A New York City pastor has spent about $4,000 of his own money to supply much-needed weapons to a Christian militia fighting against the Islamic State terrorist organization in Iraq.
William Devlin, a pastor at Infinity Bible Church in the Bronx who often travels the world to help Christians and others persecuted in the most dangerous places on Earth, has supplied the Nineveh Plain Protection Units with an assortment of rocket-propelled grenade launchers, grenades and AK-47 assault rifles to help level the playing field in the militia's fight against IS (also known as ISIS or ISIL).
As the NPU is largely made up of Assyrian Christians trying to defend and reclaim their homelands from IS, the militia often finds itself outmatched by the brutal terrorist group, which has obtained quality American-made weapons through military victories against U.S.-backed rebel groups in Syria and the Iraqi Army.
Devlin told The Christian Post from Kurdistan last week that he visited with NPU Gen. Behnam Aboosh at his base in Alqosh back in April. When Devlin asked the general how he could help the militia, the general simply told him that the NPU desperately needed weapons.
"He said, 'Pastor Devlin, you and a hundred other people have asked me that same question — U.S. Army generals, people from The Wall Street Journal, New York Times," Devlin recalled Aboosh telling him. "'They have all asked — 100 people sitting in that same chair.'"
"He said, 'Look, I am dealing with a major military force that has United States weapons that they got from the Iraqi Army. ISIS has all these heavy weapons, all these armored vehicles, and I am sitting here in the Nineveh Protection Unit with the equivalent of bows and arrows,'" Devlin continued.
Although the militia has received help in the form of training from United States military personnel, Devlin said the group hasn't received any weapons from the U.S. government.
"He said, 'I need weapons,'" Devlin added. "And I looked at him and I said, 'General, the Holy Spirit just spoke through you. I do not want to be number 101. So, can I buy you some weapons?'"
Devlin said Aboosh was taken off guard by his immediate willingness to buy weapons. However, the general went ahead and made a call to an Assyrian Christian arms dealer. The very next day, the weapons were delivered.
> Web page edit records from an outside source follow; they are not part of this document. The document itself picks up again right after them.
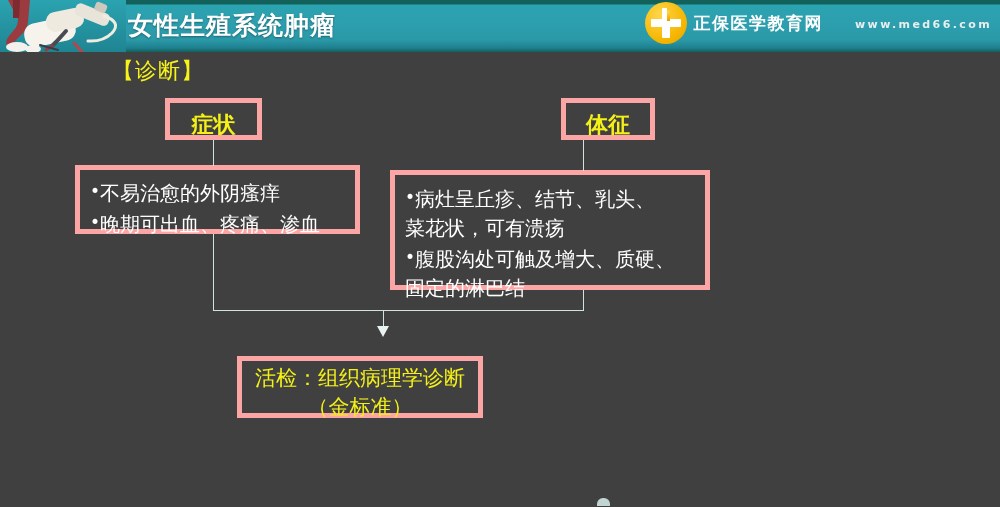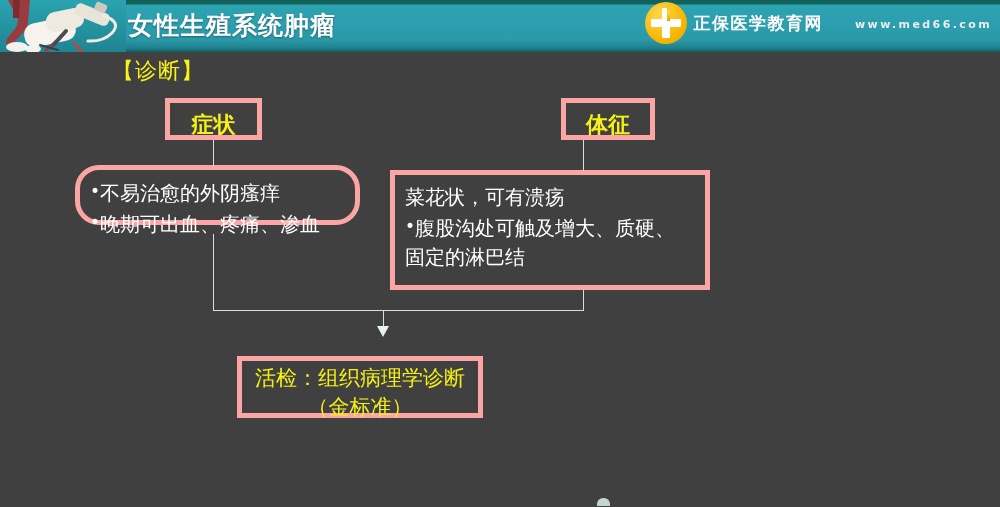--- a/index.html
+++ b/index.html
@@ -167,9 +167,8 @@
   
   #box-symptom-detail {
     left: 75px; top: 165px;
-    width: 285px; height: 60px;
+    width: 285px; height: 69px;
     padding: 7px 0 0 10px;
-    border-radius: 24px;
   }
   #box-sign-detail {
     left: 390px; top: 170px;

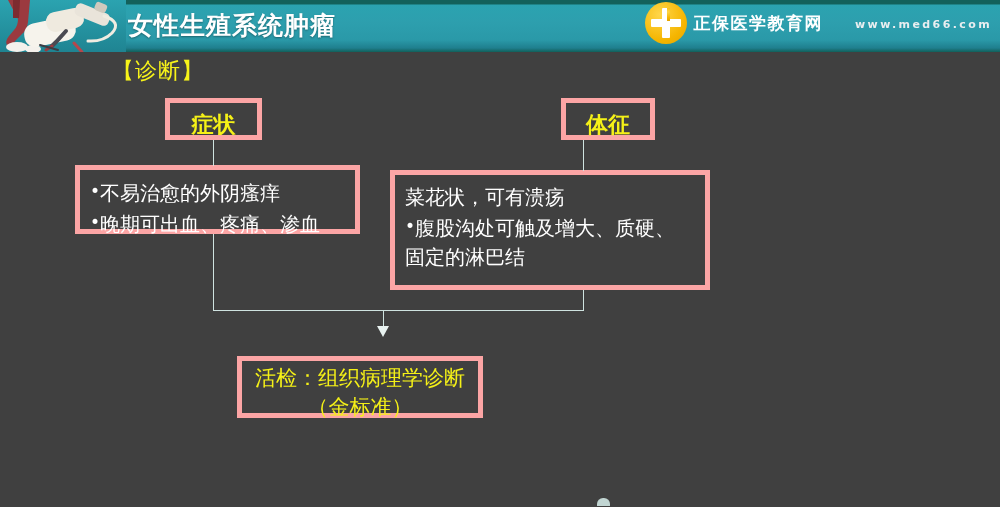--- a/index.html
+++ b/index.html
@@ -307,6 +307,9 @@
   </div>
 
   <div class="node" id="box-sign-detail">
+    <div class="bullet-line">
+      <span class="bullet-dot">•</span><span>病灶呈丘疹、结节、乳头、</span>
+    </div>
     <div class="bullet-line cont">
       <span>菜花状，可有溃疡</span>
     </div>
"I was not going to go away from the general without helping him in some practical, demonstrable way because I felt embarrassed that all these other people have asked how they can help him [and did not give the help he needed]," Devlin asserted.
Last week, Devlin posted two pictures on his Facebook page that were taken in April of the weapons he purchased. One photograph shows Devlin posing with one of the rocket propelled grenade launchers and another picture shows other weapons he purchased laying on the ground.
"PB grateful that, with personal money, I can purchase items that can assist and protect the Christians and their cities in the Nineveh Plain of Iraq from ISIS," Devlin wrote on Facebook.
When asked how the U.S. State Department will respond to an American pastor supplying weapons to an armed militia group in the Middle East, Devlin said that he is in a wait-and-see mode.
"In fact that is why I delayed posting those pictures on Facebook because I wanted to give it some time from April until August. Now, I am just going to see what is going to happen," he explained. "It's not that I'm provoking anything but I want to be fully transparent with my investors, with my government. I don't want to have them hear from somebody else, 'Hey, you know that Pastor William Devlin is purchasing weapons for the Christians to protect themselves?'"
Devlin explained that he is due to meet with officials from the State Department within the next month.
"They know the type of stuff I do," he assured. "As far as I know, other than the big organizations, I don't know of any other American Christian pastor that is going in the refugee camps to help the Yazidi people and help the Christian people there. I don't know of anybody else that is going in. There may be others, but not to my knowledge."
Last week, it was reported that the NPU liberated the Iraqi town of Badanah, which was previously held by IS.
After traveling to Iraq in mid-April, Devlin returned last month and has been there for the past few weeks providing provisions and assistance to displaced Christians in Erbil and displaced Yazidis in Dohuk.
During his recent trip, he was also able to meet with generals from the Kurdish Peshmerga and traveled as close as a half-mile from where IS is located.
To the naysayers who might question the methods of Devlin's international ministry and consider him to be "reckless," he contends that he is proof that it doesn't take a huge organization or government backing to get involved in helping those victimized by IS.
"I am a nobody pastor from the boogie-down Bronx," Devlin said. "I don't have a huge organization. I don't take government money. I don't take foundation money. I don't take corporate money. It's all private money that I raise here in the States. I have got about 200 people that support my work financially."
"When I go into the refugee camps with $10,000 and I am giving money so people can buy food, clothing and hygiene items, I can help them start a new life," Devlin added. "That is worth its weight in gold."